楽々雑記

「楽しむ」と書いて「らく」と読むように日々の雑事を記録します。

Cow Bell

2010-08-23 00:20:03 | Weblog


随分前に読んだ雑誌の別冊にベラルーシで拾ったというカウベルが載っていた。カウベル自体も魅力的だったが、そこに添えられたテキストも相まって、殊更素敵なものに見えた。何に使えるというものではないけれども、あるだけで良いという種類のものはきっとあるに違いない。自分の身の周りも、そんなものに浸食されつつある。

ブータンを移動していると至る所に牛が歩いている。道路の中央分離帯にある草を食む牛、草原でのんびりと寝そべる牛、どうやら多くは野良牛らしいが、時折、牛飼いに連れられた牛の集団とすれ違う。車のスピードが落ちた時にすれ違った牛を観察すると、時どきカウベルを下げた牛を見つけた。首に小さく見えるカウベルは、将棋の駒のような形で、それほど魅力的に見えない。しかし、もしかしたら、どこかに落ちていないかしらと目を凝らしたが、勿論、落ちているはずがない。
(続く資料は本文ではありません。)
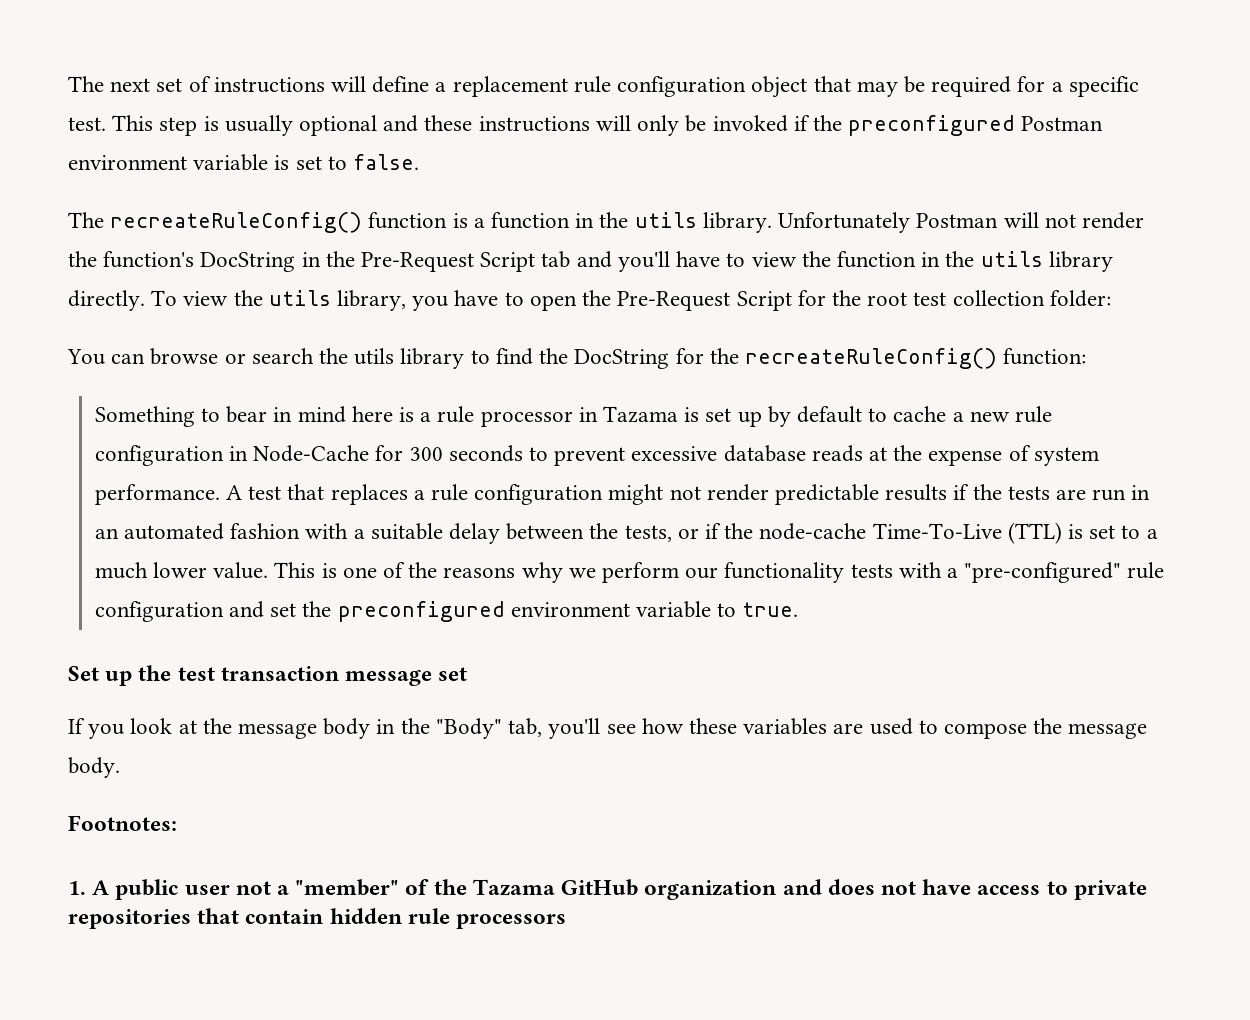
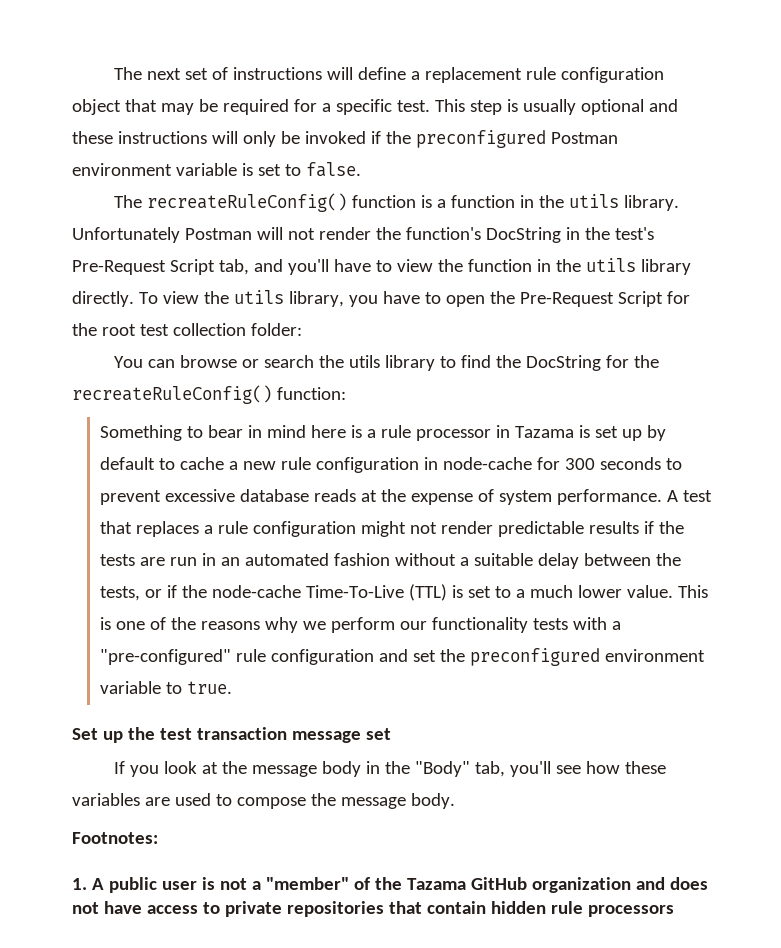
- Unfortunately Postman will not render the function's DocString in the Pre-Request Script tab and you'll have to view the function in the utils library directly.
+ Unfortunately Postman will not render the function's DocString in the test's Pre-Request Script tab, and you'll have to view the function in the utils library directly.
- Something to bear in mind here is a rule processor in Tazama is set up by default to cache a new rule configuration in Node-Cache for 300 seconds to prevent excessive database reads at the expense of system performance.
+ Something to bear in mind here is a rule processor in Tazama is set up by default to cache a new rule configuration in node-cache for 300 seconds to prevent excessive database reads at the expense of system performance.
- A test that replaces a rule configuration might not render predictable results if the tests are run in an automated fashion with a suitable delay between the tests, or if the node-cache Time-To-Live (TTL) is set to a much lower value.
+ A test that replaces a rule configuration might not render predictable results if the tests are run in an automated fashion without a suitable delay between the tests, or if the node-cache Time-To-Live (TTL) is set to a much lower value.
- 1. A public user not a "member" of the Tazama GitHub organization and does not have access to private repositories that contain hidden rule processors
+ 1. A public user is not a "member" of the Tazama GitHub organization and does not have access to private repositories that contain hidden rule processors

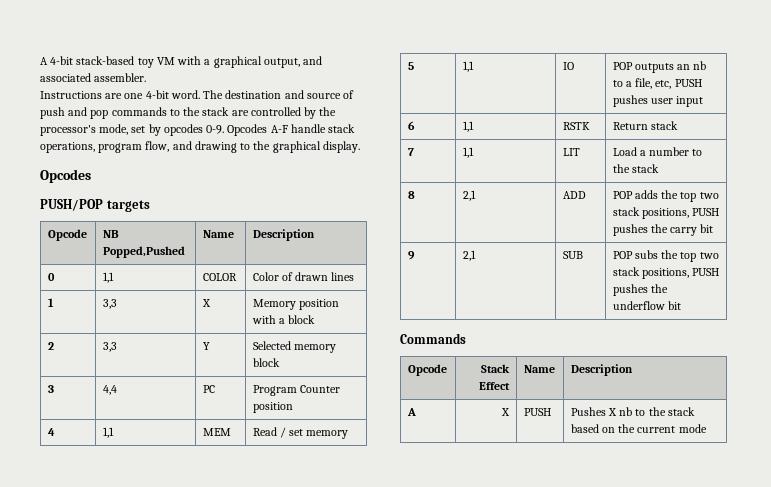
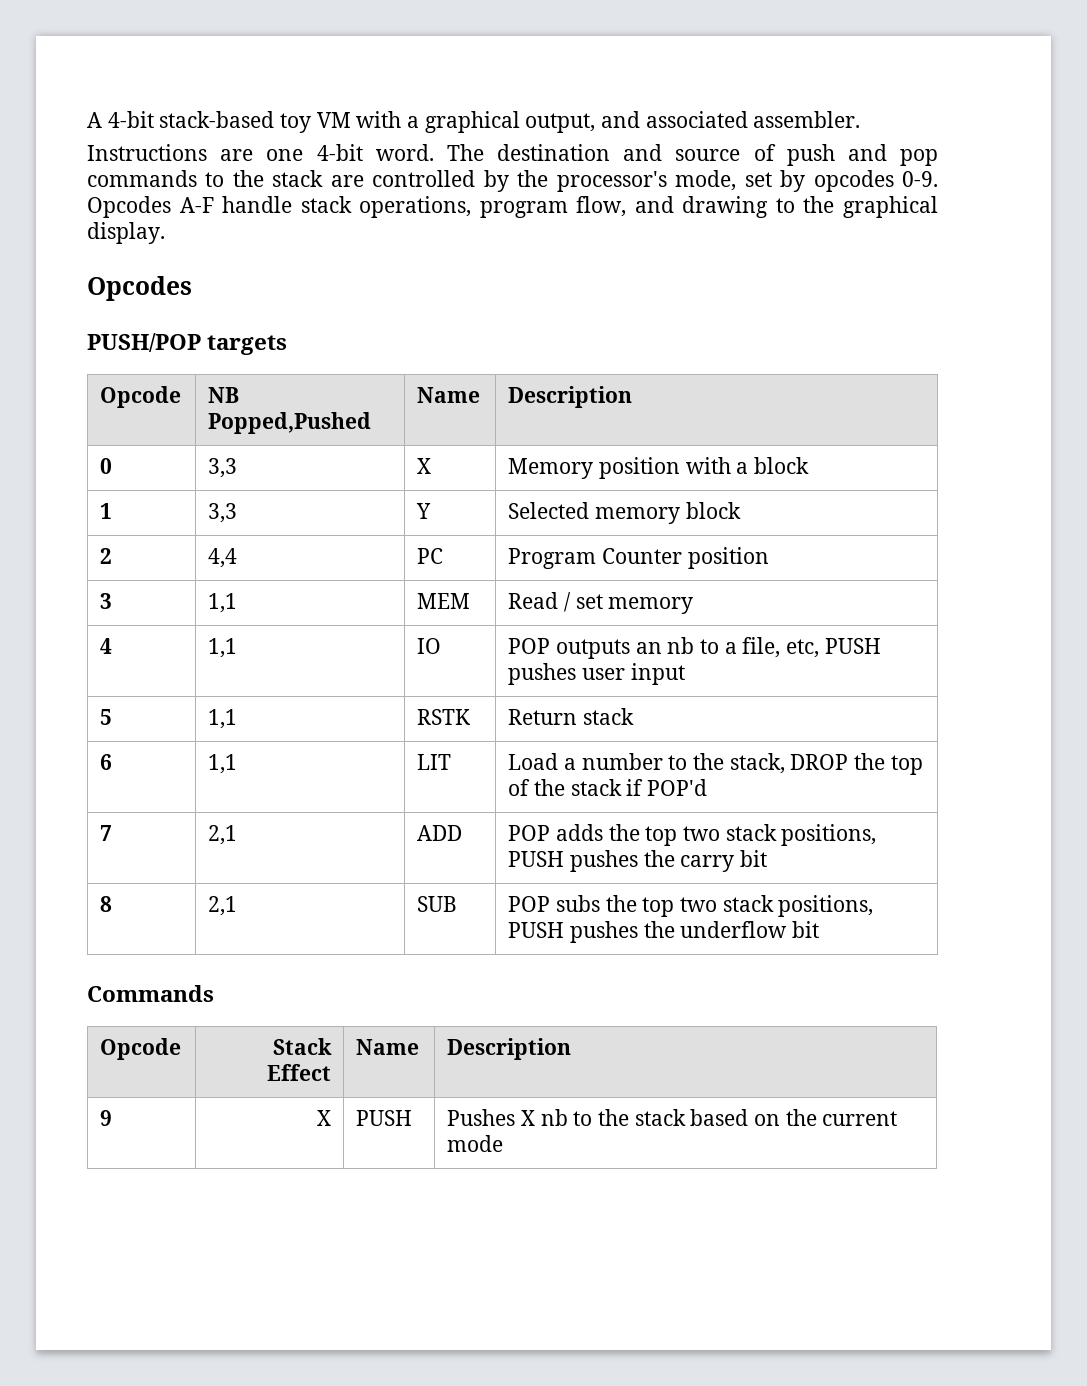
- 0 | 1,1 | COLOR | Color of drawn lines
- 1 | 3,3 | X | Memory position with a block
+ 0 | 3,3 | X | Memory position with a block
- 2 | 3,3 | Y | Selected memory block
+ 1 | 3,3 | Y | Selected memory block
- 3 | 4,4 | PC | Program Counter position
+ 2 | 4,4 | PC | Program Counter position
- 4 | 1,1 | MEM | Read / set memory
+ 3 | 1,1 | MEM | Read / set memory
- 5 | 1,1 | IO | POP outputs an nb to a file, etc, PUSH pushes user input
+ 4 | 1,1 | IO | POP outputs an nb to a file, etc, PUSH pushes user input
- 6 | 1,1 | RSTK | Return stack
+ 5 | 1,1 | RSTK | Return stack
- 7 | 1,1 | LIT | Load a number to the stack
- 8 | 2,1 | ADD | POP adds the top two stack positions, PUSH pushes the carry bit
+ 6 | 1,1 | LIT | Load a number to the stack, DROP the top of the stack if POP'd
+ 7 | 2,1 | ADD | POP adds the top two stack positions, PUSH pushes the carry bit
- 9 | 2,1 | SUB | POP subs the top two stack positions, PUSH pushes the underflow bit
+ 8 | 2,1 | SUB | POP subs the top two stack positions, PUSH pushes the underflow bit
- A | X | PUSH | Pushes X nb to the stack based on the current mode
+ 9 | X | PUSH | Pushes X nb to the stack based on the current mode

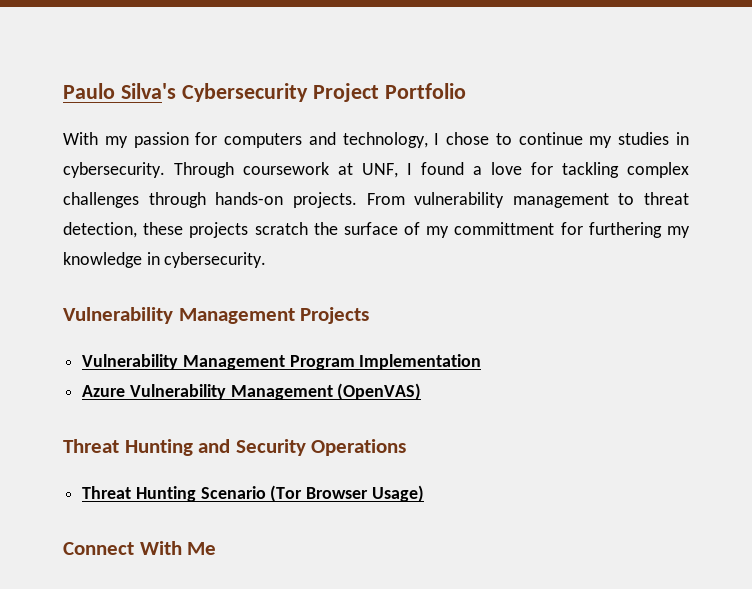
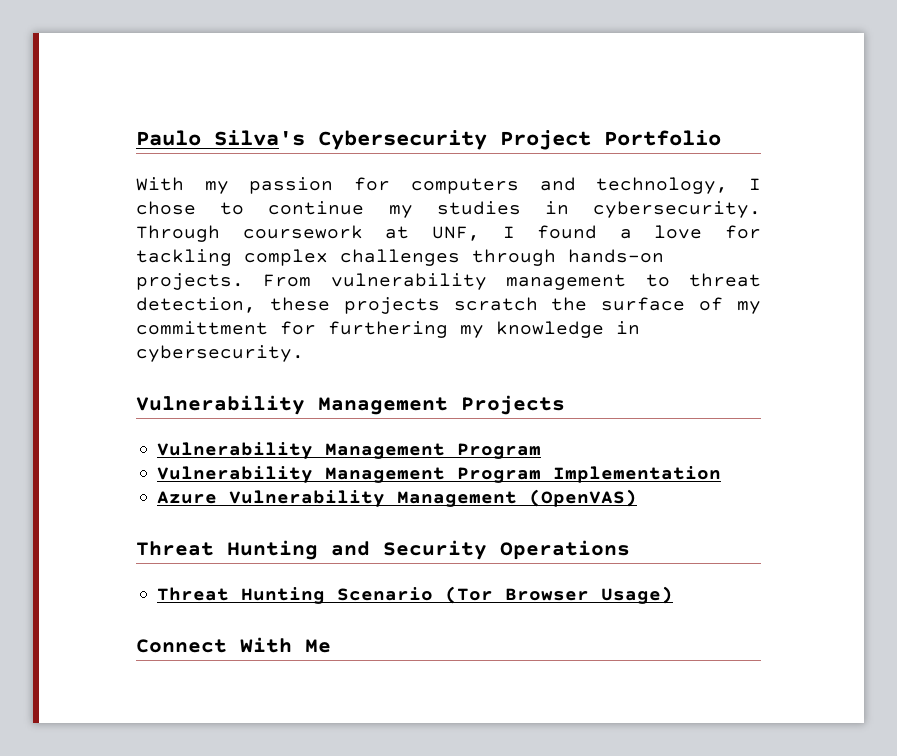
  Vulnerability Management Projects
+ Vulnerability Management Program

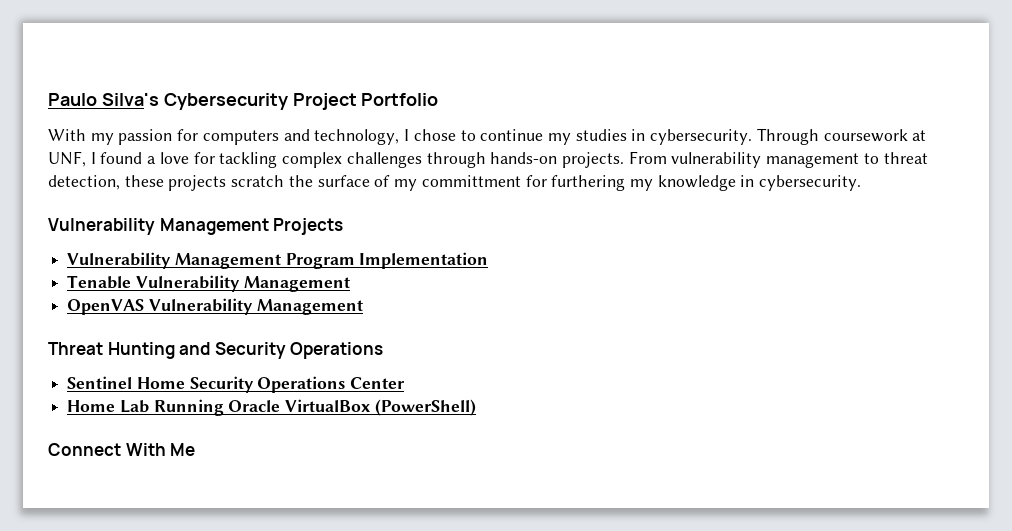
  Vulnerability Management Projects
- Vulnerability Management Program
  Vulnerability Management Program Implementation
- Azure Vulnerability Management (OpenVAS)
+ Tenable Vulnerability Management
+ OpenVAS Vulnerability Management
- Threat Hunting Scenario (Tor Browser Usage)
+ Sentinel Home Security Operations Center
+ Home Lab Running Oracle VirtualBox (PowerShell)

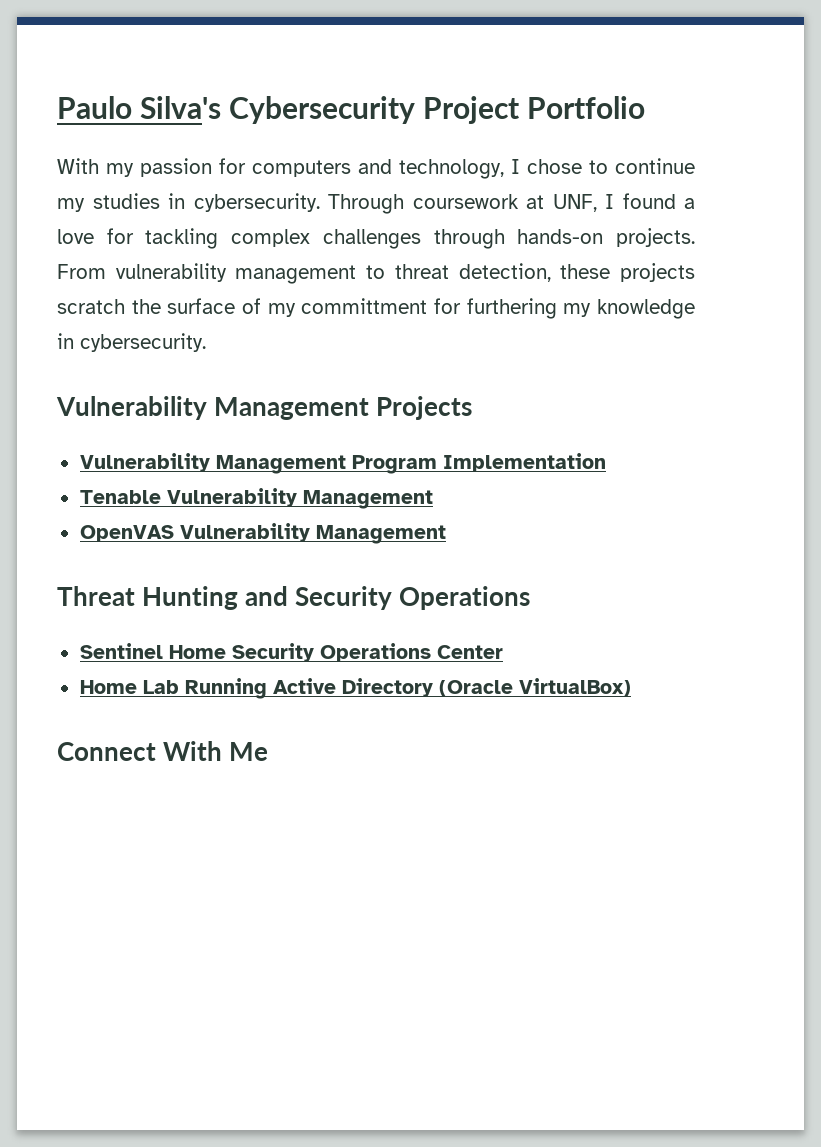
- Home Lab Running Oracle VirtualBox (PowerShell)
+ Home Lab Running Active Directory (Oracle VirtualBox)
ティンプーで泊まった宿の近くの観光客相手の土産物屋に入った。店の手前にポストカードなどが並び、奥に古民具やら古そうな仏像が並んでいる。良い値段の付いた古びた木製の匙などを冷やかしていると、棚の中にずんぐりした鉄製の鈴が見えた。思わず値段を尋ねると、木製の匙に比べるとはるかに安いが、決して安価ではない。翌日も、その次の日も店を訪ねて悩んだ末に、幾らか値切って買うことにした。きっとこの先、落ちているカウベルを見つけることなど無いだろう。結局、ブータンでの買い物はカウベルだけになってしまった。

ずっとトランクの中からガラガラという音が聞こえるのを気にしながら持ち帰り、家に着くや、早速取り出してガランとならしてみる。呑気なガランという音がする。このカウベルの形も音も自分にとってのブータンのイメージだ。良い土産を買ったと満足したものの、また無用なものが一つ増えた。

飽きない味

2010-08-21 12:14:10 | Weblog


旅から戻ると「楽しかった?」という後に続くのは「食べ物はどうでしたか?」だ。いつも食べて飲んでばかりだねと笑う人たちも、やはり帰国すれば「食べ物は美味しかったか?」と訊いてくる。驚くほど美味いものが無かった場合にはどのように答えたらよいのだろうか。きっと美味しいものがあったのだろうと期待する顔を見ながら「唐辛子を野菜として食べる国でした」と答え、相手の拍子ぬけた表情を見て、自分のせいではないと思いながらも、申し訳ない気持ちになる。

毎食、唐辛子とチーズを煮た「エマ・ダツィ」という付け合わせが必ず付いてくる。現地のガイドなどは、山盛りの飯にエマ・ダツィをどっさりかけ、牛肉煮を添えたものを食べている。自分たちも目の前に食べきれないほど並べられた料理を前にしながら、結局は同じ組み合わせで食事を済ませていた。毎食同じ組み合わせで飽きないのかと尋ねるが、そんなことはないと当たり前のように答える。飽きない味、と言われれば、そんな気もする。

皿の上の牛肉を眺めていると、殺生を嫌うのではなかったか、という疑問が浮かんだので尋ねると、「牛肉は外国から輸入しているのでOK。殺すのは外国だ」と言う。中国とインドという大国の間で均衡をとり続けるお国柄なのだろうか、奇妙な理屈を聞きながら、ビールをもう1本注文するかどうか悩む。口の中が辛い。

Bhutan

2010-08-10 21:46:53 | Weblog


先月、旅先のブータンから手紙を出した。帰国して随分経っても手紙が届いた気配は一向になかったが、先週末に福岡へ向かう途中に漸く友人から「手紙が届いた」という連絡をもらった。ほぼひと月近く、ブータンの首都ティンプーのホテルから、どんな経路で手紙はやってきたのか。まさか船便ということはないはずだけれど、きっと想像もつかない寄り道をしてきているはずだ。

楽しかった旅行のことを忘れないようにブータン旅行の日程表を切り取って、モレスキンに貼り付けた。簡単な作業なのに取り掛かるまでに随分と時間が経ってしまった。詳しい記憶が少しずつ薄れていく。それは寄り道もせずにまっすぐに帰っても、面倒がってしまった物ぐさの結果でしかない。出来れば、再び記憶を戻す旅に出たいな、と日程表の行間を見てボンヤリと楽しい記憶に浸る。反省という言葉もアタマの中から消え去りつつあるようだ。